You had a girl baby, and Father was worried and told us she had died during birth. He took that baby and left her at a church in a bigger city not far from here and only left a note, pleading for someone to care for Hannah.”
“Hannah.”
“I was young and didn’t know what to think or do, but Father thought you were too young for a baby, and you were unstable. He did what he thought was best.”
“Oh.”
“A year later, and you had Michael, and Father, by then, had accepted that this was okay because you were more stable and who could not love him?
My mother had delivered Cain not long before the happening with your parents.” Horrified by the birth defects, Father had railed and ranted, saying the woman must have sinned to deliver such an abomination. In time, however, they all came to accept Cain, and if they didn’t fully love him, they were fond of him.
“We had a daughter, too?” Alice tried to remember the baby and couldn’t. “Why couldn’t we keep her?”
“Father was having visions such as the one about the upcoming apocalypse, and he said he had a vision about Hannah, that she had a path in life that was not with us. He said she died but told me the truth later, and I can’t say I understand it, but it is done and over.”
“And Mikey is ours?”
John grinned. “He is. He loves his mama, too.”
Alice almost smiled.
“Mama was pretty crazy by then. She acted like…well…a different person, and who knows, maybe she was, seeing as how things went later. She was Father’s niece anyway so you can see….”
“Interbreeding, My, God,” Alice whispered. She felt revulsion, and yet, John was her first cousin, and that didn’t seem to be a factor.
“Mama was up in age. Almost fifty, and she and Father no longer…well...you know. They abstained.
But she was hanging clothes on the line one day.” Lilith reached up to snap the corner of a sheet onto the line with a wooden clothespin, and her husband, Peter (Father) watched
her, wondering why she was less graceful that day. His eyes took in and analyzed every detail and settled on her stomach. Striding over to the line, he yanked her blouse up to see the bulge in her belly. His backhanded blow sent her reeling with a broken nose.
“Who?”
John shifted uncomfortably. “We never had visitors, and she never left the farm, Alice.”
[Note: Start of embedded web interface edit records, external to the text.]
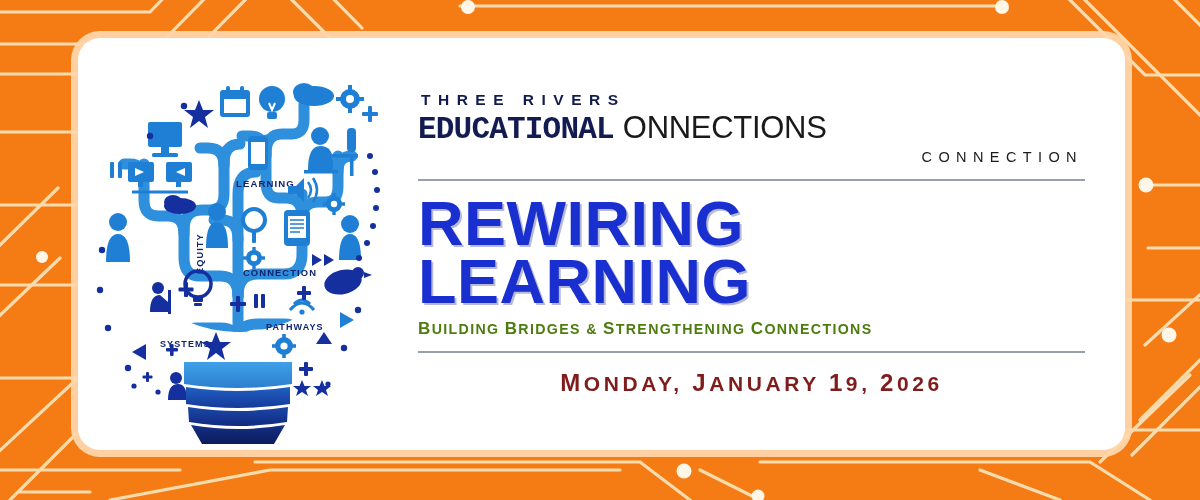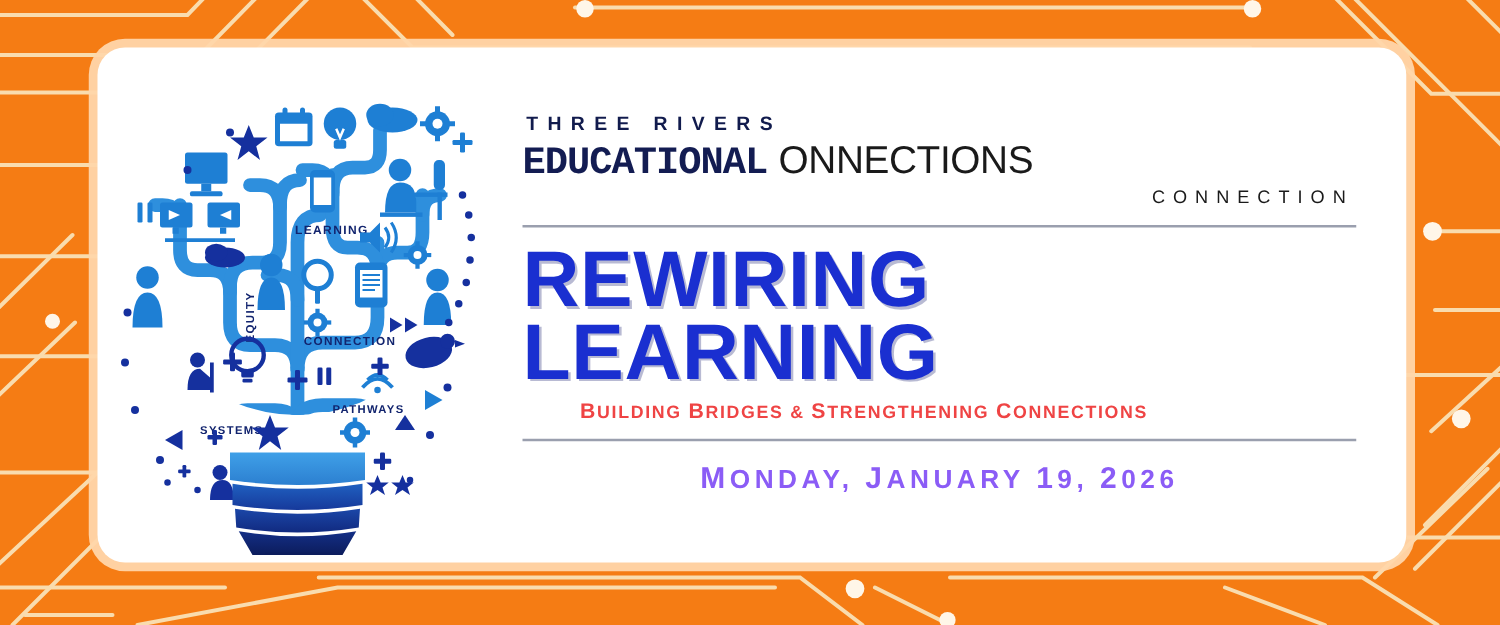--- a/index.html
+++ b/index.html
@@ -97,10 +97,9 @@
     font-size:14.2px;
     font-weight:bold;
     letter-spacing:1.35px;
-    color:#ef4444;
+    color:#4d7c0f;
     margin-top:8px;
     white-space:nowrap;
-    margin-left:46px;
   }
   .tagline .cap { font-size:17px; }
 

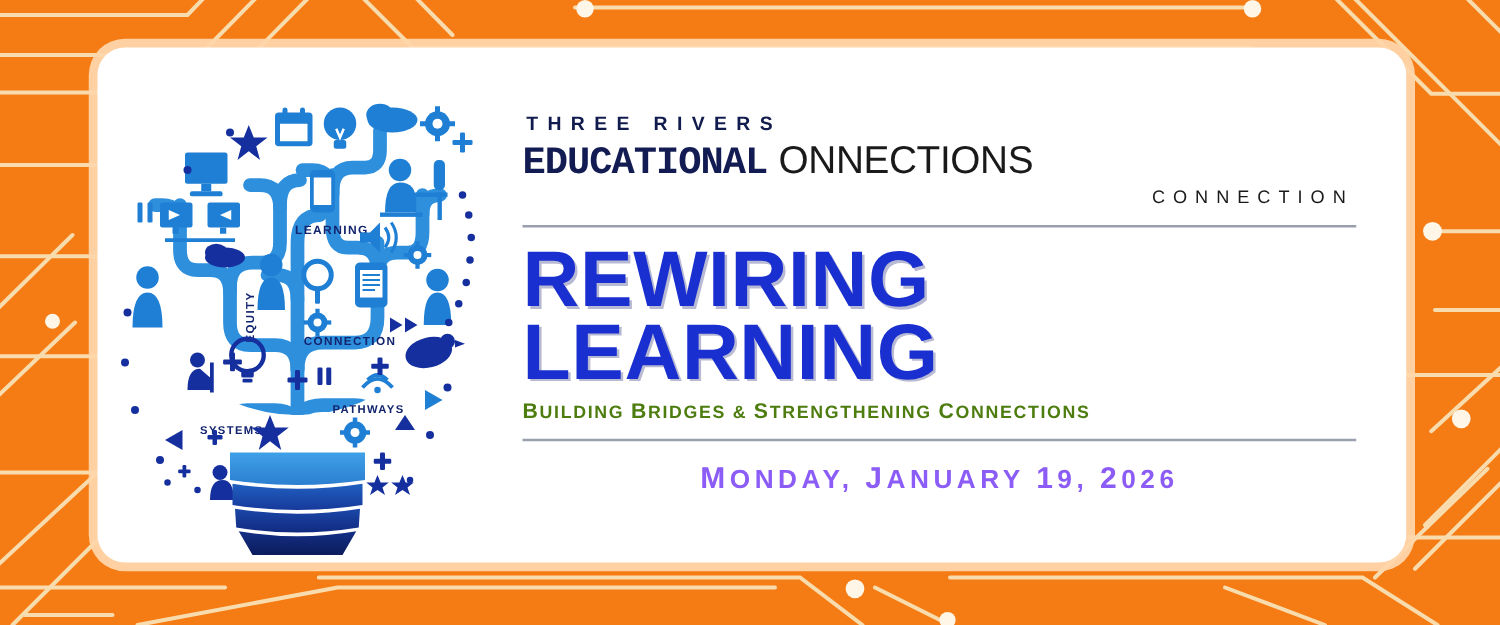--- a/index.html
+++ b/index.html
@@ -107,7 +107,7 @@
     font-size:21px;
     font-weight:bold;
     letter-spacing:3.6px;
-    color:#8b5cf6;
+    color:#7f1d1d;
     text-align:center;
     white-space:nowrap;
   }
“Well, it wasn’t divine pregnancy obviously.”
“We were strong young men and with strong morals. But of course, if it weren’t Father, then it had to be someone else. Who could have gotten her pregnant? And why was Cain, the last child so deformed? That indicated it was serious interbreeding and right sinful, indeed.”
John knew it wasn’t he who had done this. He knew Aaron was way too strong, Tom, too fearful, and Luke was righteous. That left one choice, one man who was older and brazen, who frequently argued with Father and questioned the way things were done. He was the only one who scoffed and who sneaked off with girls at the carnival when he worked.
“Who?”
“You had a brother, Alice. Noah Carter.”
“Noah. Wait, Noah Carter, he’s my friend who invited me to Texas to visit, the reason I was here.” Her head reeled again, and she struggled to sit up, breathing so hard she hyperventilated.
John lovingly slipped a tiny needle from the drawer of her table and slipped it into her vein. He had feared this.
“Rest, Alice.”
It was morning again, and her mouth was as dry as cotton balls. Mike was watching her sleep and smiled when she awoke as he handed her a glass of cold iced tea.
“Drink this, and John will help you to the bathroom.” He raced to the door, knocked, and in a few minutes, John appeared, whispered to Mike, and then helped Alice to the bathroom.
Her legs felt like jelly, and her head was foggy, but she felt better after drinking the tea. Mike brought a fresh glass for her and ran back downstairs.
“He’s scared. He wants you back so much,” John told her.
After she finished and washed her hands, she leaned on John and collapsed gratefully into her soft bed.